Le climat politique s’est tendu d’un cran ce mercredi à l’Assemblée nationale. Douze députés du parti Les Démocrates, principale formation de l’opposition, ont officiellement déposé une résolution en vue de la création d’une commission d’enquête parlementaire. Cette initiative, politiquement lourde de sens, vise à faire toute la lumière sur la gestion des fonds publics dans un secteur jugé stratégique pour l’économie nationale.
La démarche des élus de l’opposition intervient à la suite de déclarations jugées troublantes et révélatrices, tenues récemment par un ancien ministre en l’occurrence Paulin Akponna lors d’une visite publique à Parakou. Ce dernier aurait évoqué, à mots à peine voilés, des irrégularités, des détournements ou une mauvaise allocation des ressources, jetant ainsi un pavé dans la mare et suscitant l’indignation dans l’opinion.
Une réaction rapide des députés d’opposition
Fidèles à leur rôle de contre-pouvoir institutionnel, les députés Les Démocrates affirment, dans leur résolution, qu’il est impératif de faire toute la clarté sur la manière dont les ressources publiques ont été gérées dans ce secteur « vital pour la souveraineté nationale et le bien-être des populations ».
Ils estiment qu’au regard des soupçons portés et des accusations indirectes formulées par un ancien membre du gouvernement, le Parlement ne peut rester indifférent, d’autant que les propos en question n’ont pas été démentis officiellement par les autorités concernées. « Cette commission d’enquête n’a pas pour but de nuire à qui que ce soit, mais de restaurer la confiance des citoyens dans les institutions et dans la gestion des deniers publics », a déclaré un député signataire de la résolution, sous couvert d’anonymat.
Une affaire qui embarrasse le pouvoir ?
Si du côté du parti au pouvoir, les réactions restent mesurées, plusieurs sources proches de la majorité jugent cette initiative politiquement motivée, voire instrumentalisée pour créer une tempête médiatique à l’approche des grandes échéances électorales.

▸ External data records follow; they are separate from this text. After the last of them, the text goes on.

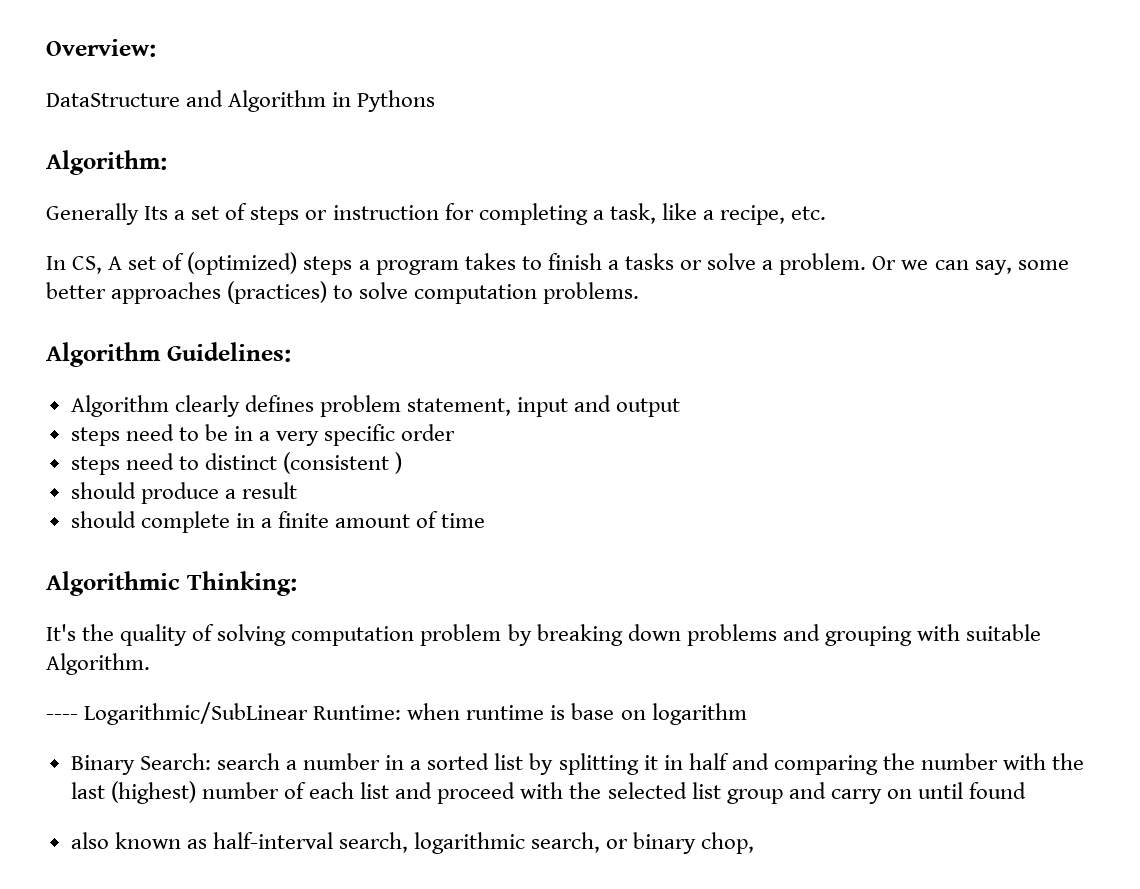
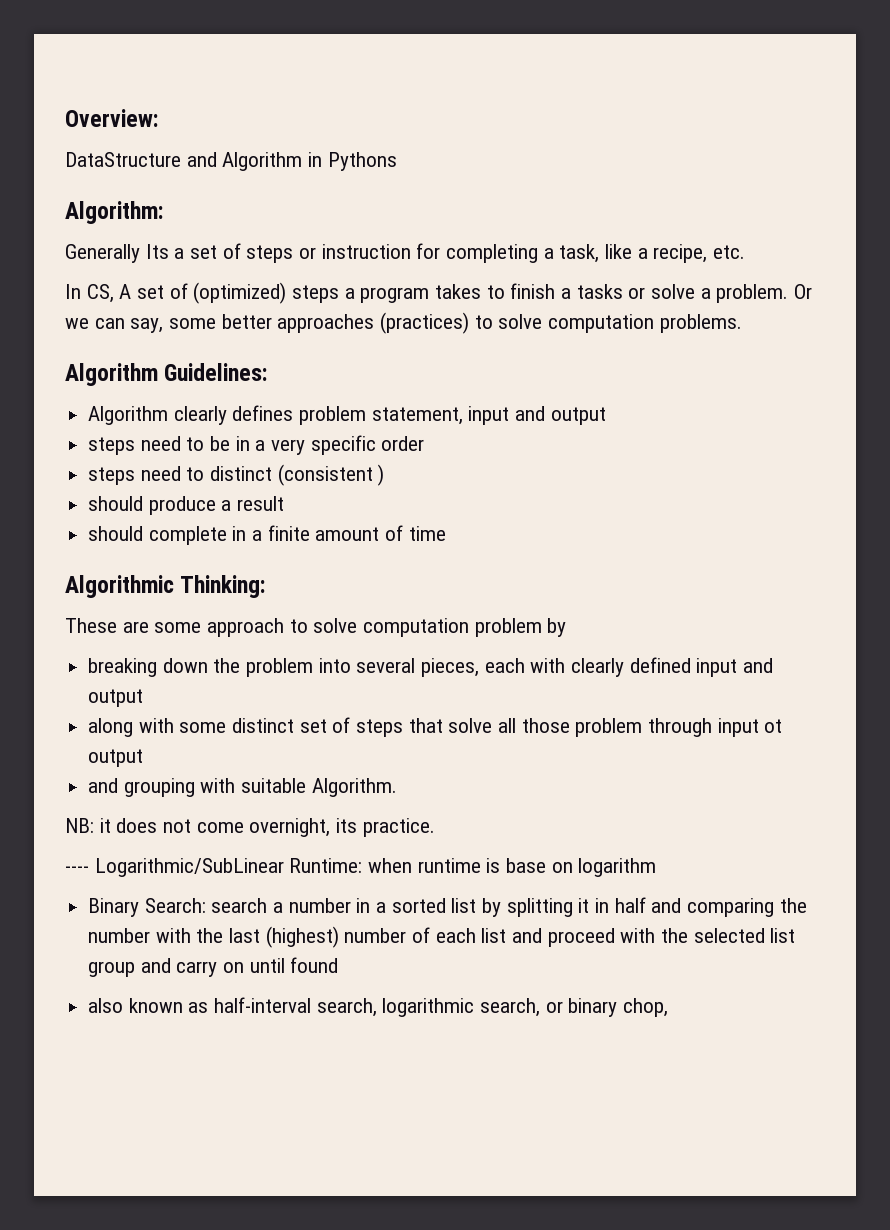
- It's the quality of solving computation problem by breaking down problems and grouping with suitable Algorithm.
+ These are some approach to solve computation problem by
+ breaking down the problem into several pieces, each with clearly defined input and output
+ along with some distinct set of steps that solve all those problem through input ot output
+ and grouping with suitable Algorithm.
+ NB: it does not come overnight, its practice.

Cependant, l’ancien ministre à l’origine de cette tempête verbale, aujourd’hui sans portefeuille, n’a pas cherché à minimiser ses propos. Bien au contraire, selon certains extraits de son discours à Parakou, il aurait laissé entendre que « des milliards sont partis en fumée dans des procédures opaques », suscitant la colère de certains hauts responsables administratifs et la gêne visible de plusieurs cadres du régime.
*Quelle suite institutionnelle ?*
Conformément au règlement intérieur de l’Assemblée nationale, une telle résolution, pour aboutir à la mise en place effective d’une commission d’enquête, devra recevoir l’aval du Bureau de l’Assemblée, puis être soumise à débat et vote en séance plénière. La majorité parlementaire, acquise au pouvoir en place, aura donc la clé du verrou institutionnel. Reste à savoir si elle optera pour l’ouverture et la transparence, ou si elle cherchera à étouffer l’affaire en usant de sa force de frappe numérique.
*Un test de maturité démocratique*
Pour de nombreux observateurs politiques, cette situation constitue un test grandeur nature pour la démocratie béninoise. La demande de commission d’enquête, si elle est débattue sérieusement et sans manœuvres dilatoires, pourrait redonner du crédit à l’institution parlementaire, souvent perçue comme monocolore et inféodée à l’exécutif. Le débat qui s’annonce à l’Assemblée sera suivi de près par la société civile, les médias, les partenaires internationaux du Bénin et, surtout, par une population de plus en plus exigeante sur la transparence dans la gestion des affaires publiques.
En réclamant la mise en place d’une commission d’enquête sur la gestion des fonds publics dans un secteur stratégique, Les Démocrates entendent voir clair dans le dossier, étant donné qu’il s’agit des fonds publics et surtout des révélations faites par un ministre du gouvernement, limogé au lendemain de ses déclarations. La balle est désormais dans le camp du Parlement, sommé de prouver son indépendance ou de confirmer les critiques récurrentes sur sa docilité. L’opinion, elle, attend des réponses, pas des silences gênés.